On se demandera quel était l’intérêt que prenait Hakem à ces conversations d’insensés qu’il écoutait avec une attention marquée, ou qu’il provoquait même par quelques mots. Seul maître de sa raison au milieu de ces intelligences égarées, il se replongeait silencieusement dans tout un monde de souvenirs. Par un effet singulier qui résultait peut-être de son attitude austère, les fous semblaient le respecter, et nul d’entre eux n’osait lever les yeux sur sa figure ; cependant quelque chose les portait à se grouper autour de lui, comme ces plantes qui, dans les dernières heures de la nuit, se tournent déjà vers la lumière encore absente.

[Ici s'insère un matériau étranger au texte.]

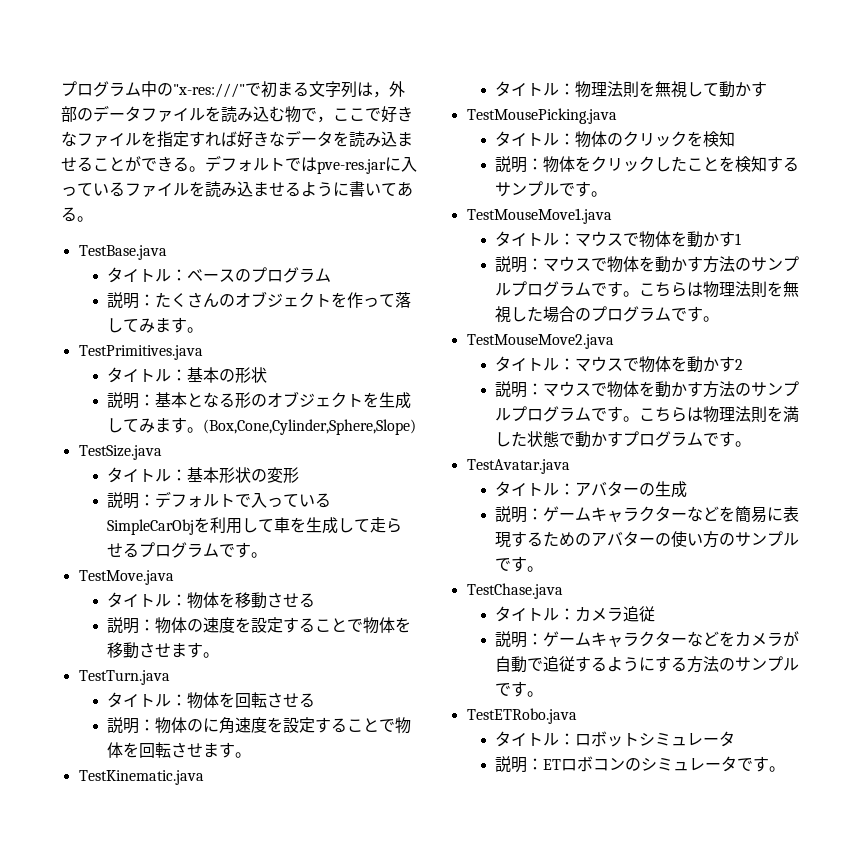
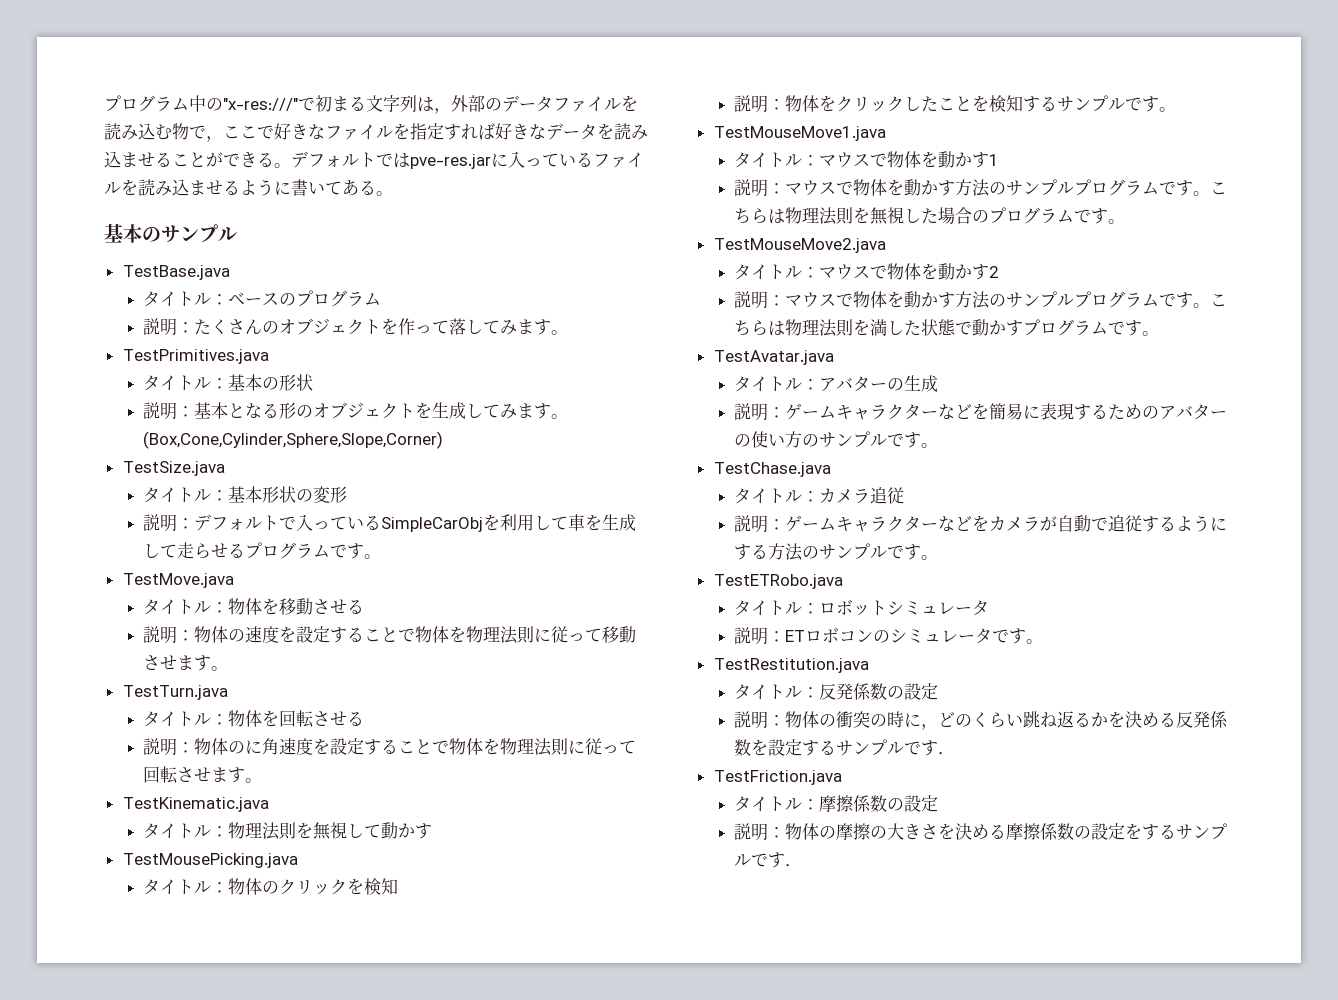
(93, 219) none -> [104,224,237,243] // 基本のサンプル
[203,419,417,435] (Box,Cone,Cylinder,Sphere,Slope) -> [142,431,443,449] (Box,Cone,Cylinder,Sphere,Slope,Corner)
(412, 625) none -> [465,626,602,644] 物理法則に従って
(140, 750) none -> [499,738,636,756] 物理法則に従って
(786, 769) none -> [713,658,869,673] [733,683,938,700] [733,711,1228,730] [733,739,955,756] [713,770,842,785] [733,795,938,812] [733,823,1227,841] [733,852,802,868] // TestRestitution.java // タイトル：反発係数の設定 // 説明：物体の衝突の時に，どのくらい跳ね返るかを決める反発係数を設定するサンプルです． // TestFriction.java // タイトル：摩擦係数の設定 // 説明：物体の摩擦の大きさを決める摩擦係数の設定をするサンプルです．

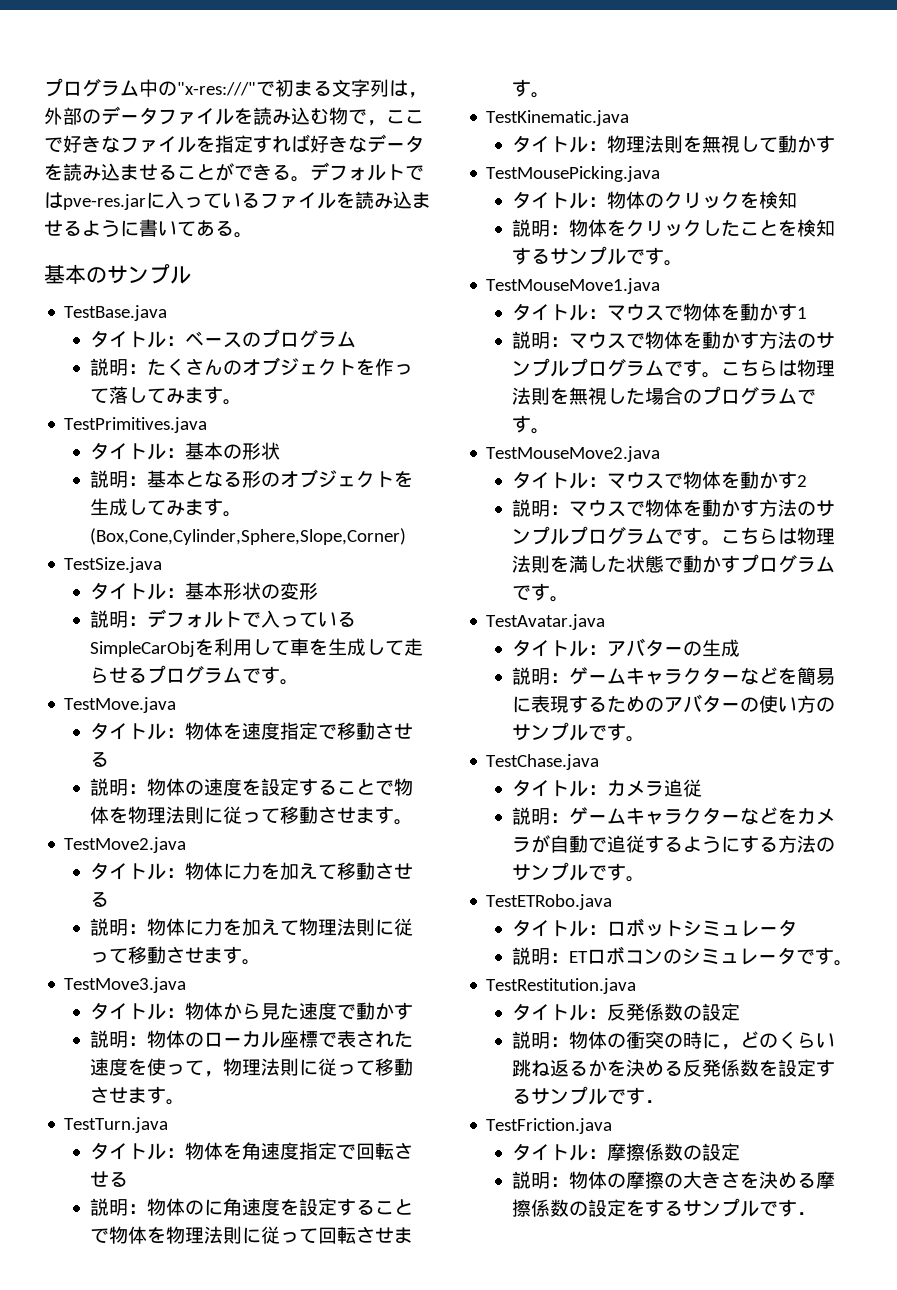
(279, 606) none -> [241,722,337,740] 速度指定で
(228, 668) none -> [64,837,187,853] [89,862,413,880] [89,891,109,907] [89,918,413,936] [89,946,261,965] [64,977,187,993] [89,1002,413,1020] [89,1030,413,1048] [89,1058,413,1077] [89,1086,185,1105] // TestMove2.java // タイトル：物体に力を加えて移動させる // 説明：物体に力を加えて物理法則に従って移動させます。 // TestMove3.java // タイトル：物体から見た速度で動かす // 説明：物体のローカル座標で表された速度を使って，物理法則に従って移動させます。
(279, 718) none -> [241,1142,356,1160] 角速度指定で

Si les mortels ne peuvent concevoir par eux-mêmes ce qui se passe dans l’âme d’un homme qui tout à coup se sent prophète, ou d’un mortel qui se sent dieu, la Fable et l’histoire du moins leur ont permis de supposer quels doutes, quelles angoisses doivent se produire dans ces divines natures à l’époque indécise où leur intelligence se dégage des liens passagers de l’incarnation. Hakem arrivait par instants à douter de lui-même, comme le Fils de l’homme au mont des Oliviers, et ce qui surtout frappait sa pensée d’étourdissement, c’était l’idée que sa divinité lui avait été d’abord révélée dans les extases du hachich.

— Il existe donc, se disait-il, quelque chose de plus fort que celui qui est tout, et ce serait une herbe des champs qui pourrait créer de tels prestiges ? Il est vrai qu’un simple ver prouva qu’il était plus fort que Salomon, lorsqu’il perça et fit se rompre par le milieu le bâton sur lequel s’était appuyé ce prince des génies ; mais qu’était-ce que Salomon auprès de moi, si je suis véritablement Albar (l’Éternel) ?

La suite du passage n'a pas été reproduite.